Work out how many lines in the listing below include the word "margin". Give nothing but the number.

Top of INFORMATION SHOWN

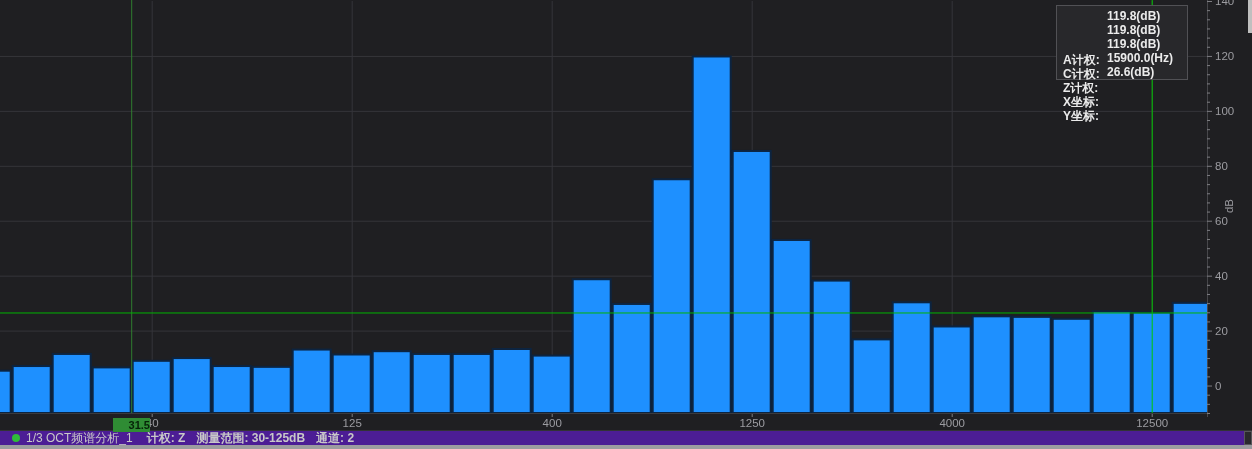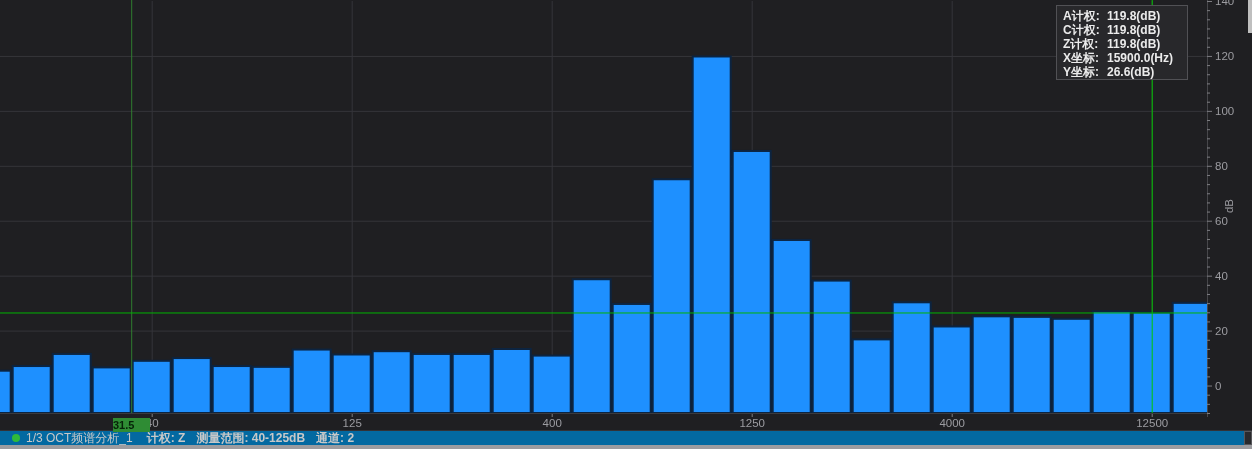--- a/index.html
+++ b/index.html
@@ -8,30 +8,30 @@
     background:#1f1f22;font-family:"Liberation Sans",sans-serif;
     -webkit-font-smoothing:antialiased;
   }
   #chart-svg{position:absolute;left:0;top:0;display:block;}
   .tooltip{
     position:absolute;left:1056px;top:5px;width:132px;height:75px;
     background:#28282b;border:1px solid #515155;box-sizing:border-box;
     padding:3px 0 0 6px;z-index:5;
   }
   .tooltip-row{display:flex;height:14px;line-height:14px;font-size:12px;font-weight:bold;color:#ebebeb;}
-  .tooltip-row .lbl{width:44px;flex:0 0 44px;letter-spacing:0;}
+  .tooltip-row .lbl{width:44px;flex:0 0 44px;letter-spacing:0;margin-top:44px;}
   .tooltip-row .val{white-space:nowrap;}
   .marker-badge{
     position:absolute;left:113px;top:418px;width:37px;height:14px;z-index:4;
     background:#2f8c34;color:#062308;font-size:11px;font-weight:bold;
-    text-align:left;line-height:14px;
+    text-align:right;line-height:14px;
   }
   .status-bar{
     position:absolute;left:0;top:430px;width:1252px;height:15px;
-    background:#0369a1;border-top:1px solid #323236;box-sizing:border-box;
+    background:#4c1d95;border-top:1px solid #323236;box-sizing:border-box;
     display:flex;align-items:center;color:#c8c8c8;font-size:12px;white-space:nowrap;
   }
   .status-dot{width:8px;height:8px;border-radius:50%;background:#2fba3a;margin:0 6px 0 12px;flex:0 0 8px;}
   .status-bar .title{margin-right:14px;}
   .status-bar .item{margin-right:11px;font-weight:bold;}
   .bottom-strip{position:absolute;left:0;top:445px;width:1252px;height:4px;background:#9c9ca0;}
   .scroll-thumb{position:absolute;left:1248px;top:0;width:4px;height:33px;background:#bfbfbf;z-index:6;}
   .corner-box{
     position:absolute;left:1244px;top:431px;width:8px;height:14px;
     background:#2a2a2d;border:1px solid #57575b;box-sizing:border-box;z-index:6;
@@ -201,18 +201,18 @@
 
   <div class="marker-badge">31.5</div>
 
   <div class="scroll-thumb"></div>
   <div class="corner-box"></div>
 
   <div class="status-bar">
     <span class="status-dot"></span>
     <span class="title">1/3 OCT频谱分析_1</span>
     <span class="item">计权: Z</span>
-    <span class="item">测量范围: 40-125dB</span>
+    <span class="item">测量范围: 30-125dB</span>
     <span class="item">通道: 2</span>
   </div>
 
   <div class="bottom-strip"></div>
 </div>
 
 </body></html>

Bottom of INFORMATION SHOWN

## EXERCISE RESPONSE
4